Merck Halts HIV Vaccine Trial: Vaccine is "Ineffective"

Representatives from Merck announced this week they will be stopping the vaccine trials for their HIV vaccine because it doesn’t work.
By Anastacia Mott Austin

People hoping for a breakthrough in HIV vaccination studies were disappointed this week to hear that Merck is suspending its HIV vaccination trials because the vaccine appears to "be ineffective."

The international study, begun in December of 2004, was co-sponsored by the pharmaceutical company Merck & Co. and the HIV Vaccine Trials Network and funded in part by the National Institutes of Health. Called STEP, the program involved 3000 international volunteers who were HIV-free at the beginning of the study, but considered at high risk for contracting the disease. Most participants were either female sex workers or homosexual men.

Merck was careful to point out that during the trial, the volunteers were heavily counseled about safe sex practices such as using condoms to avoid HIV infection.

In one part of the study, two groups of approximately 700 subjects each were studied separately. In the group receiving the HIV vaccine, 24 out of 741 volunteers became infected with the HIV virus, while 21 out of 762 became infected of the control group not receiving the vaccine.

The vaccine study involved a new method of trying to stop the HIV virus, by using a weakened version of the common cold virus with added proteins of HIV genes, in hopes that the proteins would "warn" the body’s infection-fighting cells to recognize and destroy the HIV virus.

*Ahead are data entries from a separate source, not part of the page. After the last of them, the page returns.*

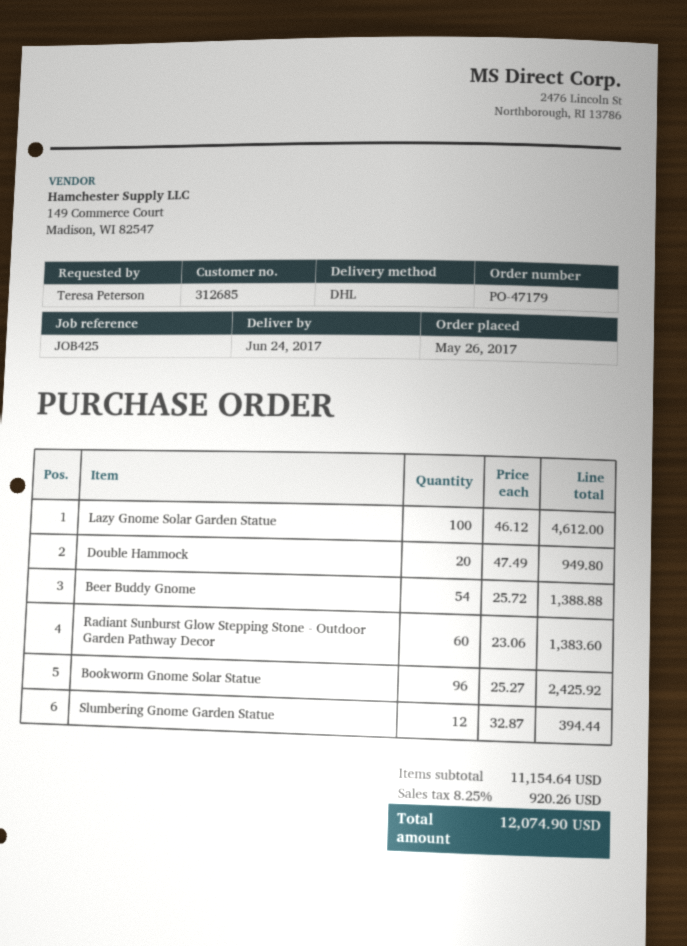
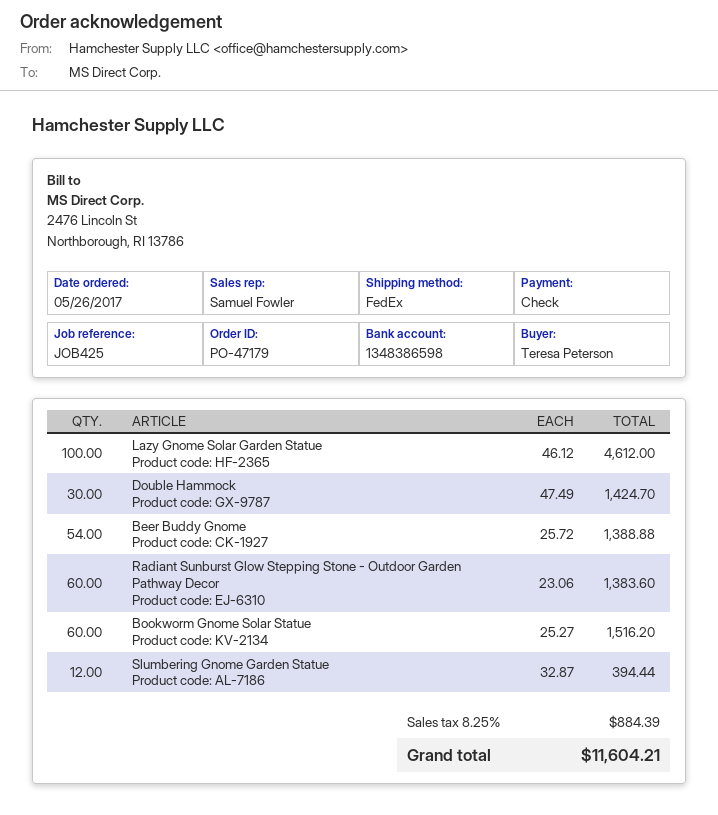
shipping method: DHL -> FedEx
Double Hammock: 20 x 47.49 = 949.80 -> 30 x 47.49 = 1424.70
Bookworm Gnome Solar Statue: 96 x 25.27 = 2425.92 -> 60 x 25.27 = 1516.20
tax: 8.25% = 920.26 -> 8.25% = 884.39
total: 12074.90 -> 11604.21

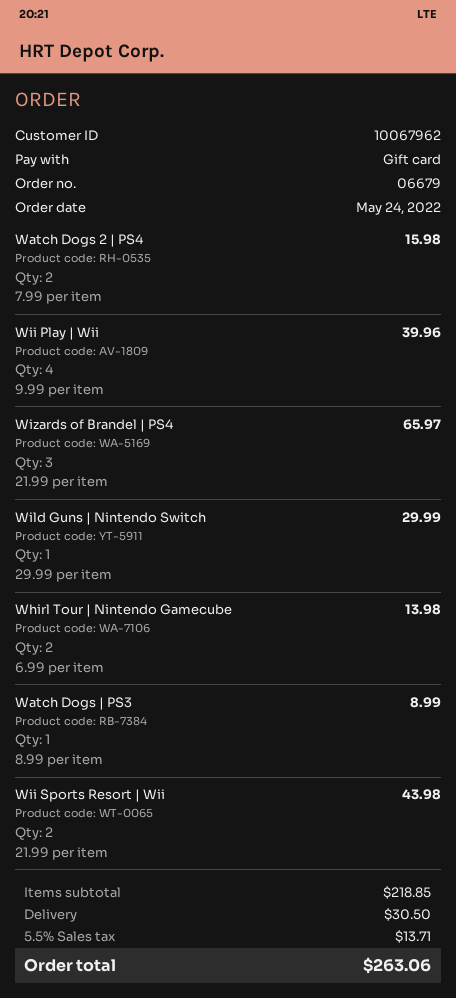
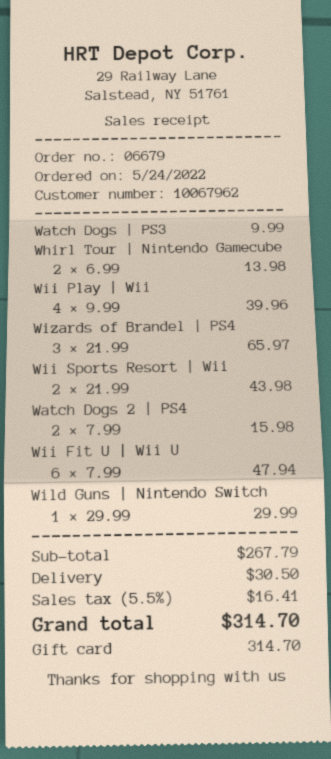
Watch Dogs | PS3: 1 x 8.99 = 8.99 -> 1 x 9.99 = 9.99
Wii Fit U | Wii U: none -> 6 x 7.99 = 47.94
subtotal: 218.85 -> 267.79
tax: 5.5% = 13.71 -> 5.5% = 16.41
total: 263.06 -> 314.70

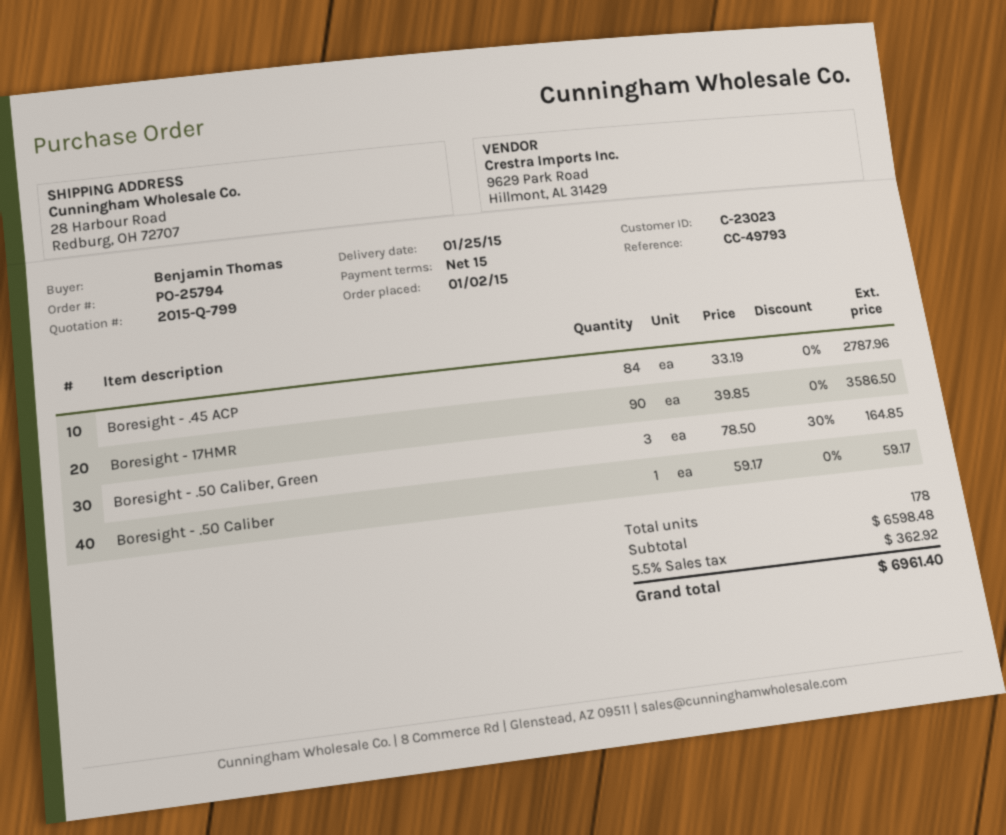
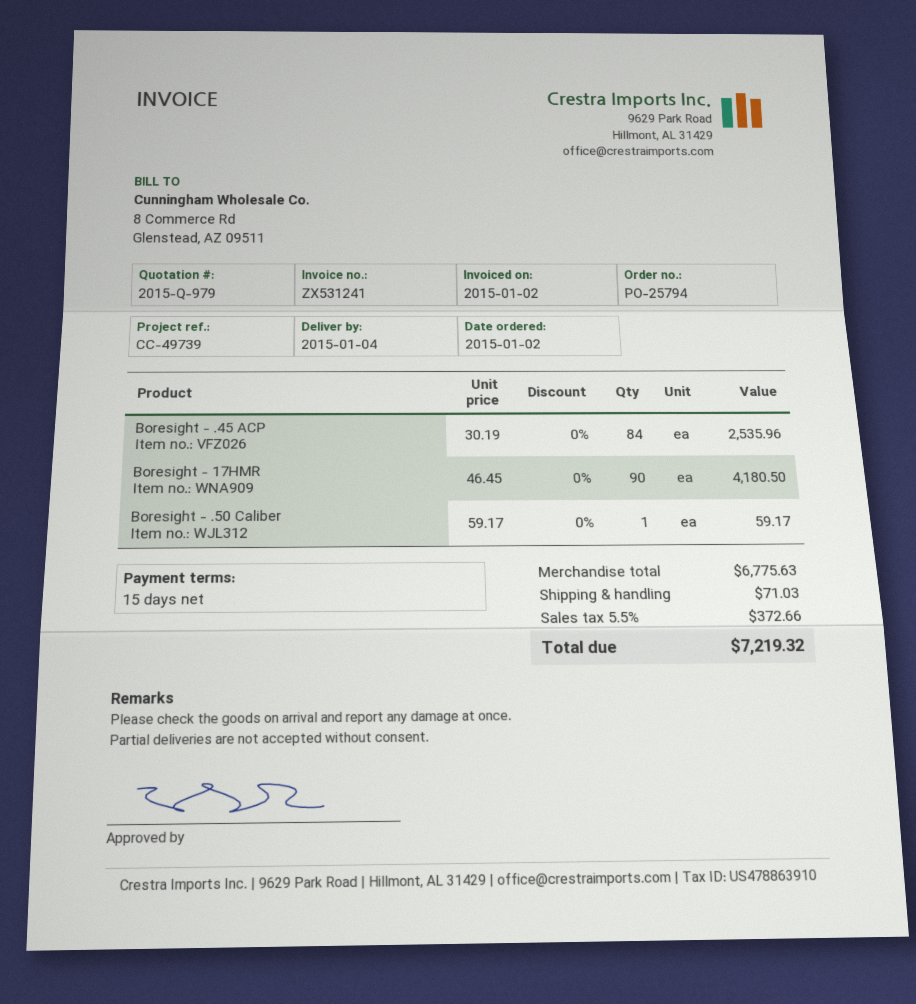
quote number: 2015-Q-799 -> 2015-Q-979
delivery date: 2015-01-25 -> 2015-01-04
reference: CC-49793 -> CC-49739
Boresight - .45 ACP: 84 x 33.19 = 2787.96 -> 84 x 30.19 = 2535.96
Boresight - 17HMR: 90 x 39.85 = 3586.50 -> 90 x 46.45 = 4180.50
Boresight - .50 Caliber, Green: 3 x 78.50 - 30% = 164.85 -> none
subtotal: 6598.48 -> 6775.63
shipping: none -> 71.03
tax: 5.5% = 362.92 -> 5.5% = 372.66
total: 6961.40 -> 7219.32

Keith Gottesdiener, the leader of Merck’s vaccine research group, told reporters, "The concept was that if someone getting the vaccine is later exposed to HIV, the immune system would recognize those HIV proteins and go after the virus."

Unfortunately, the current incarnation of the technology failed to protect against HIV.

Added Gottesdiener, "It's very disappointing news. A major effort to develop a vaccine for HIV really did not deliver on the promise."

It is estimated that over 1 million Americans are currently infected with the HIV virus, and HIV continues to be a significant concern in developing countries where access to expensive anti-viral drugs is limited.

Mark Feinberg, Merck’s vice president of medical affairs in the vaccine department, said to the press, "No one really knows when and if we will ever have an effective HIV vaccine because the virus is such a great challenge."